Listen up, because this bit is important: A REAL, LEGITIMATE LITERARY AGENT WILL NEVER ASK YOU FOR MONEY. If they're a good agent, they'll sell your work, and then get a well-earned percentage. Fake, opportunistic liars will take advantage of writers who just really, really want to be published and don't know any better.
Agent McAwesomepants takes your manuscript and shows it to some editors at different publishing houses, and then Editor von Fancysocks says, "Agent McAwesomepants, I love this book that you've sent me! I've shown it to my boss and she loves it too! Let's go to lunch!!!" Everyone in the publishing industry has a deep fear of kitchens and grocery stores so they have to go out to eat all the time or they'll starve and die. Agent McAwesomepants and Editor von Fancysocks come up with a deal, it's presented to you, and Ta Da! In two years your first book comes out. Yes, it can take that long (if not longer).
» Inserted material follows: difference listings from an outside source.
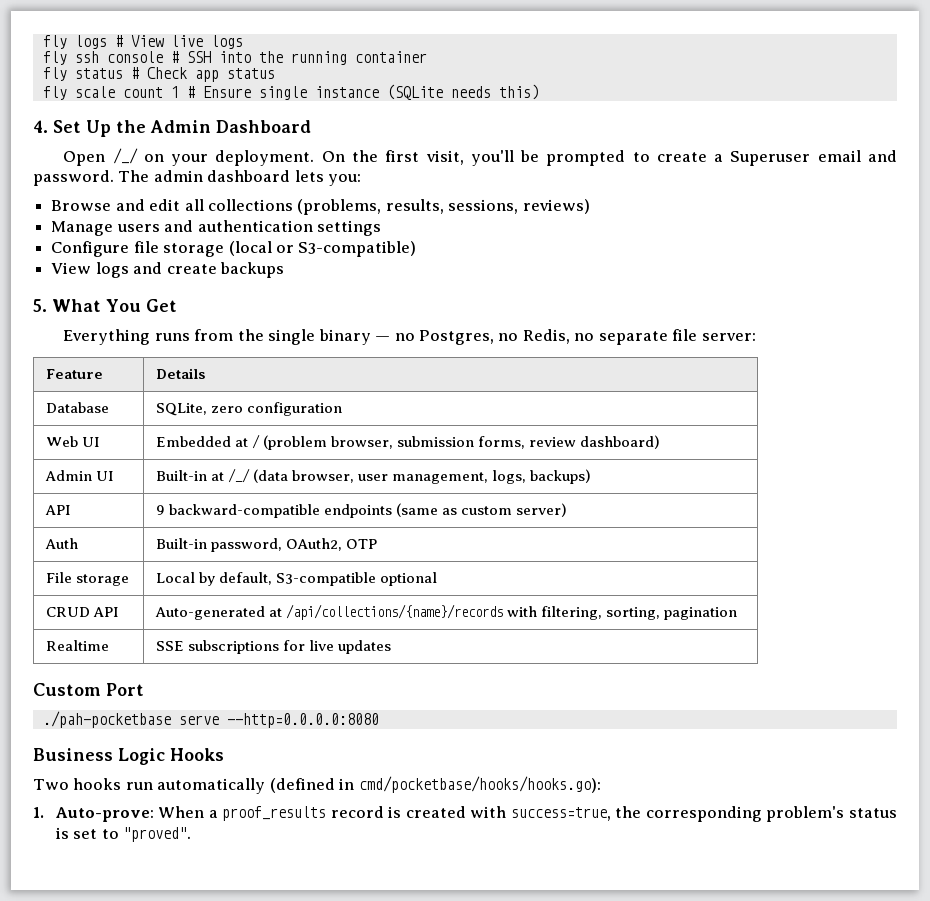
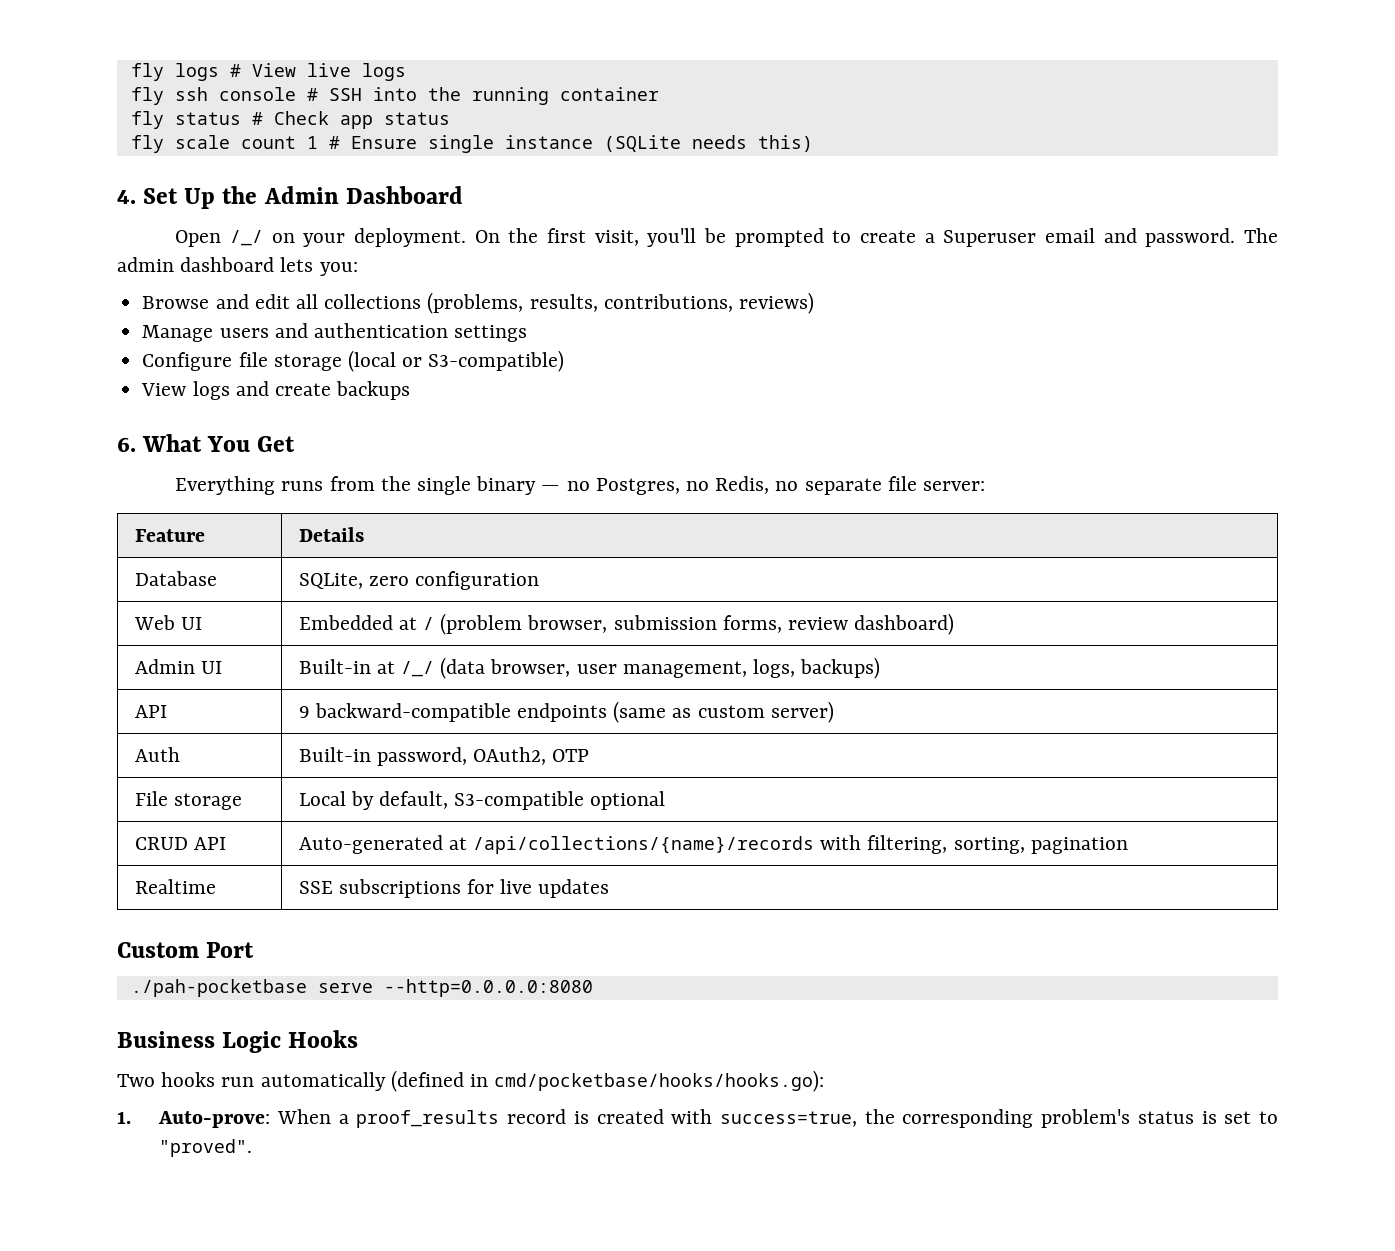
- Browse and edit all collections (problems, results, sessions, reviews)
+ Browse and edit all collections (problems, results, contributions, reviews)
- 5. What You Get
+ 6. What You Get

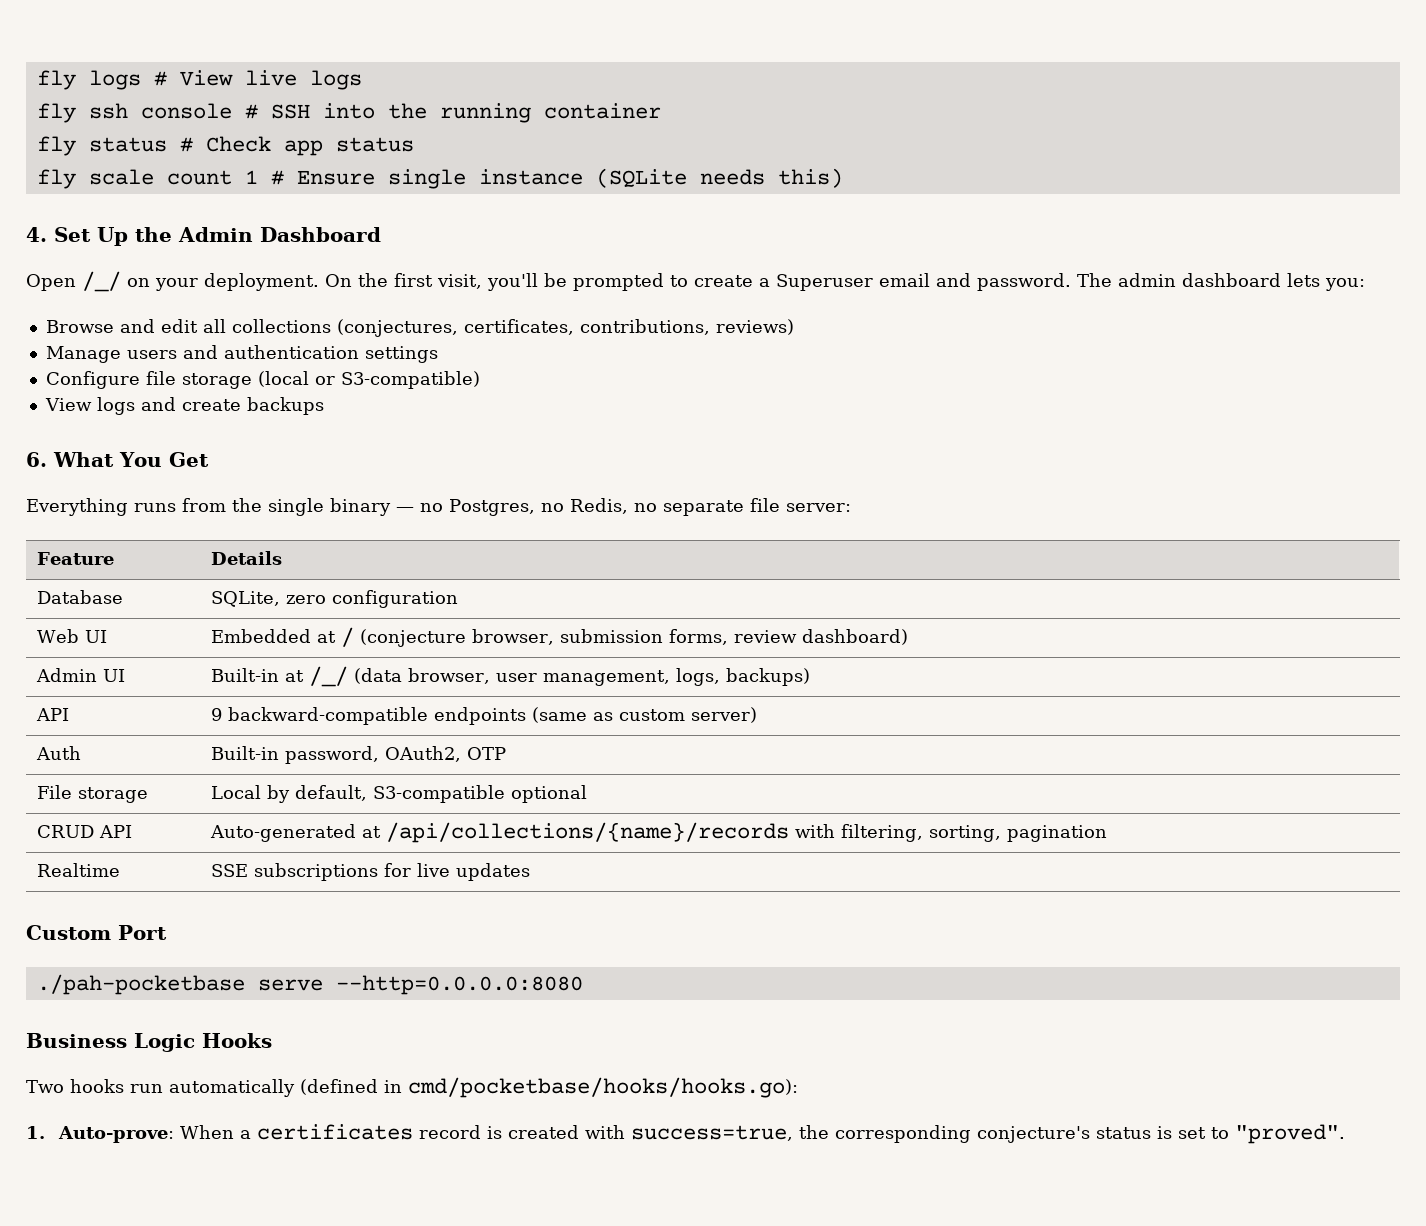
- Browse and edit all collections (problems, results, contributions, reviews)
+ Browse and edit all collections (conjectures, certificates, contributions, reviews)
- Web UI | Embedded at / (problem browser, submission forms, review dashboard)
+ Web UI | Embedded at / (conjecture browser, submission forms, review dashboard)
- 1. Auto-prove: When a proof_results record is created with success=true, the corresponding problem's status is set to "proved".
+ 1. Auto-prove: When a certificates record is created with success=true, the corresponding conjecture's status is set to "proved".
Of course it's usually not that simple. Some authors spend years and years and years trying to get an agent, and having an agent is no guarantee of getting a book deal. Also, sometimes publishers will look at manuscripts without agent representation, so you could try that route.
But the most important thing to remember, always, is to write. Write and write and write and write and draw and write and write, because if you don't have a story, all this talk about agents and editors and publishers and lunches doesn't really matter. If you are able to tell an amazing, wonderful story, it will get published one way or another, and people will read it and love it.